Поэтому меня вытолкали из кузова около большого палаточного лагеря, сунули в руки рюкзак, повесили на шею, словно на вешалку, Плаксу, и со словами “не маленький, сам разберешься” послали в эротическое путешествие. Посетившее меня чувство дежа-вю сложно описать без мата. Я вздохнул, поправил пожитки и похромал к лагерю.
В этом лагере царил примерно такой же бедлам, как и в предыдущем. Хотя были и отличия. Во-первых, были сортиры - несколько длинных, сшитых между собой листов профнастила, огораживающих щиты с дырками в полу над вырытыми экскаваторами канавами. И были, собственно, палатки. Большие, брезентовые, армейские, человек на двадцать. У некоторых сверху торчали трубы буржуек. Само собой, все палатки уже были переполнены людьми.
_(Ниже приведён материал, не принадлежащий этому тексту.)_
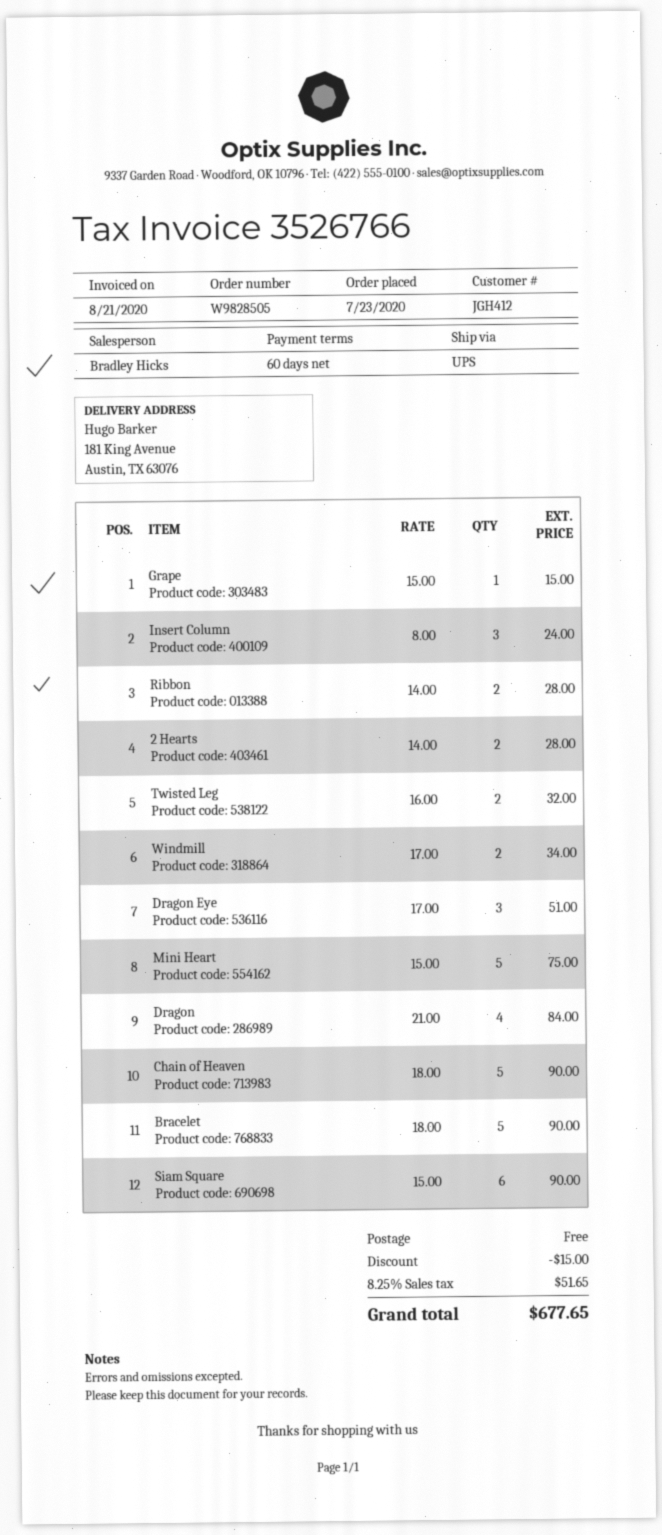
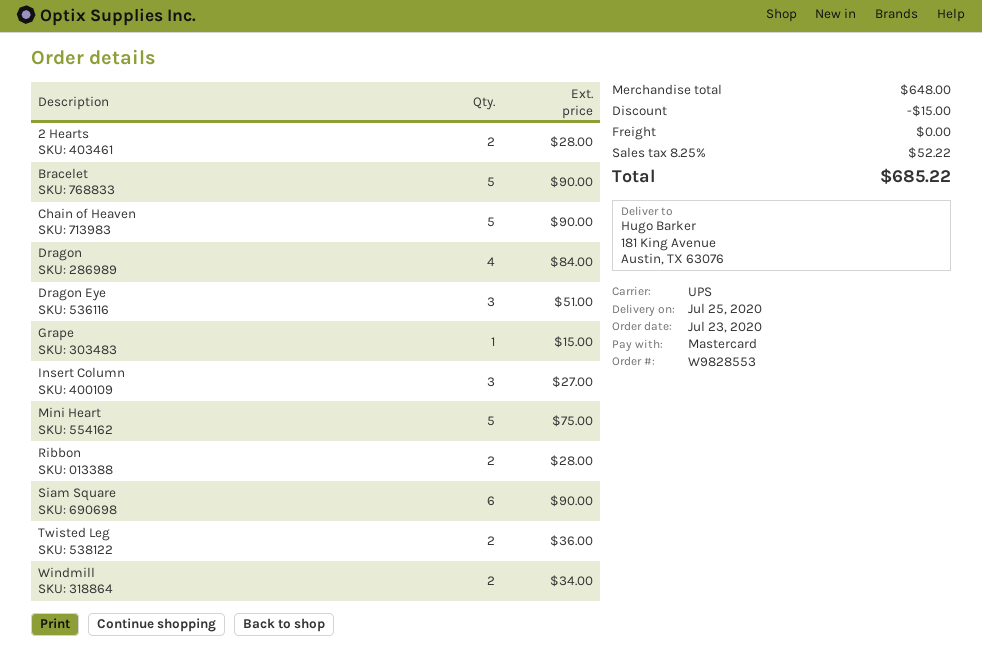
order number: W9828505 -> W9828553
Insert Column: 3 for 24.00 -> 3 for 27.00
Twisted Leg: 2 for 32.00 -> 2 for 36.00
tax: 8.25% = 51.65 -> 8.25% = 52.22
total: 677.65 -> 685.22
Были и обычные, туристические, стоявшие рядом. Личные, так сказать. А еще была полевая кухня, на которой мне ничего не светило. Чтобы получить миску похлёбки, надо было зарегистрироваться у коменданта, получить койка-место, быть внесённым в списки ну и далее в том же духе. Но мест не было, и, соответственно, и миски баланды тоже.
Попрошайки, видя мой полный рюкзак, пытались хоть что-то выцыганить. Пару раз подходили девчонки с потухшими глазами и предложением поразвлечься. Не дорого, за банку тушенки или бутылку водки. Да хоть за кулёк картошки. Между палатками иногда мелькали патрули. Короче, жизнь кипела. И воняла, буквально и фигурально. Отчаяние просто витало в воздухе. Отчаяние и горе.
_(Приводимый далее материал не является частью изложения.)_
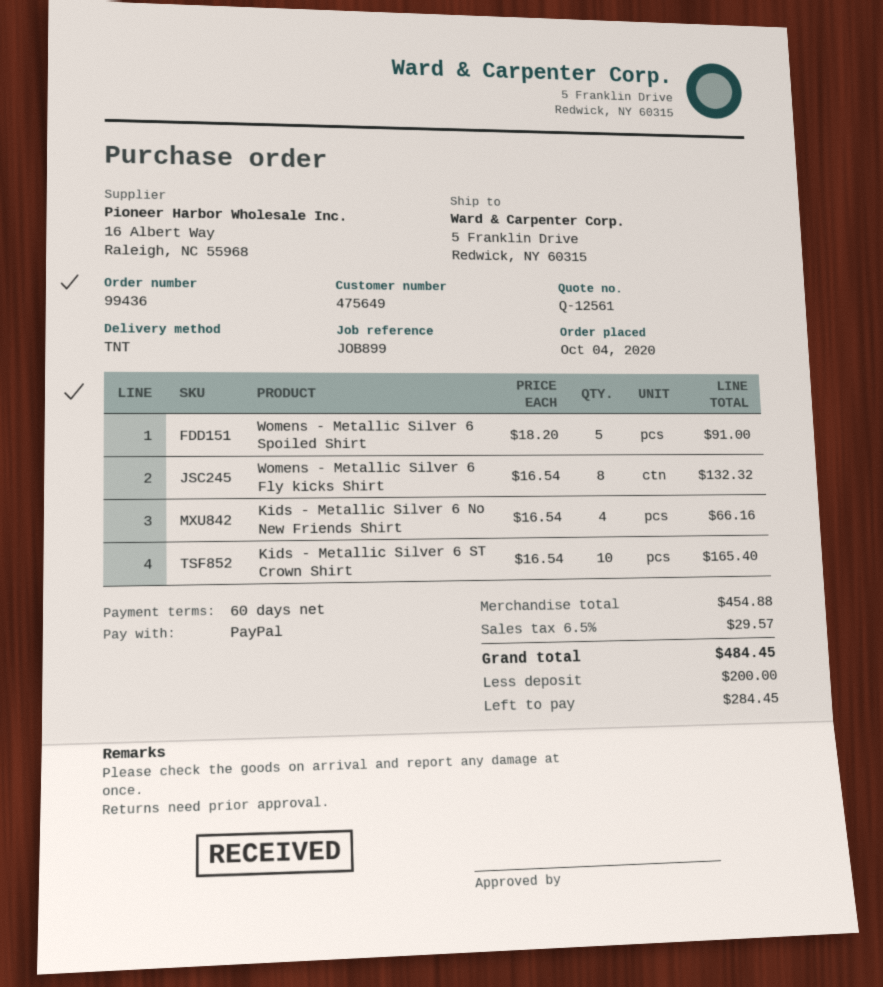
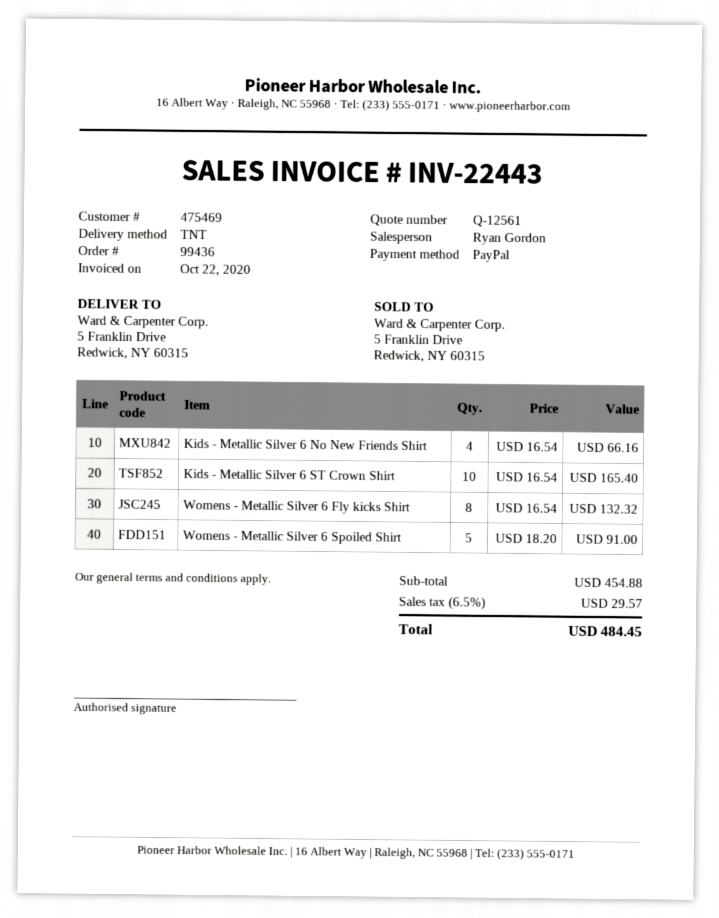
customer number: 475649 -> 475469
Побродив по лагерю примерно с час, я понял, что останавливаться здесь не хочу категорически. А ночь в кустах скорее всего не выдержу. Поэтому побрёл в посёлок, и через некоторое время напросился к бомжеватого вида вонючей бабке на постой. За банку тушёнки и зелёного горошка. На сутки. В почерневший от времени деревянный сарай с топчаном, около такой же облезлой избёнки. Где почти в темноте через силу перекусил холодной консервой, и вырубился в обнимку с верным Плаксой. И даже резкая кислая вонь порохового нагара из ствола не помешала мне вцепиться в карабин, как когда-то в детстве в родного медвежонка.
Всю ночь мучали кошмары, сон то накатывал, то рождал яркие образы, от которых я подскакивал на топчане, давясь криком и хватаясь за карабин. Сердце колотилось, нездоровая испарина промочила одежду. Меня трясло. Проснулся совершенно разбитым, и явно с температурой. Нога пульсировала болью, видимо, всё же занёс в нее инфекцию. Надо срочно решать эту проблему, иначе до беды не далеко.
До военного госпиталя я доковылял только к обеду, хотя он был достаточно близко. Рюкзак беспощадно давил на плечи, Плакса стучал по заднице, перед глазами плыл туман и начало немного подташнивать. Состояние было - ложись да помирай. От температуры бросало в жар. А травмированная нога просто отстёгивалась, как будто по ней провёл удар какой-нибудь мастер тайского бокса, превратив каждый шаг в пытку.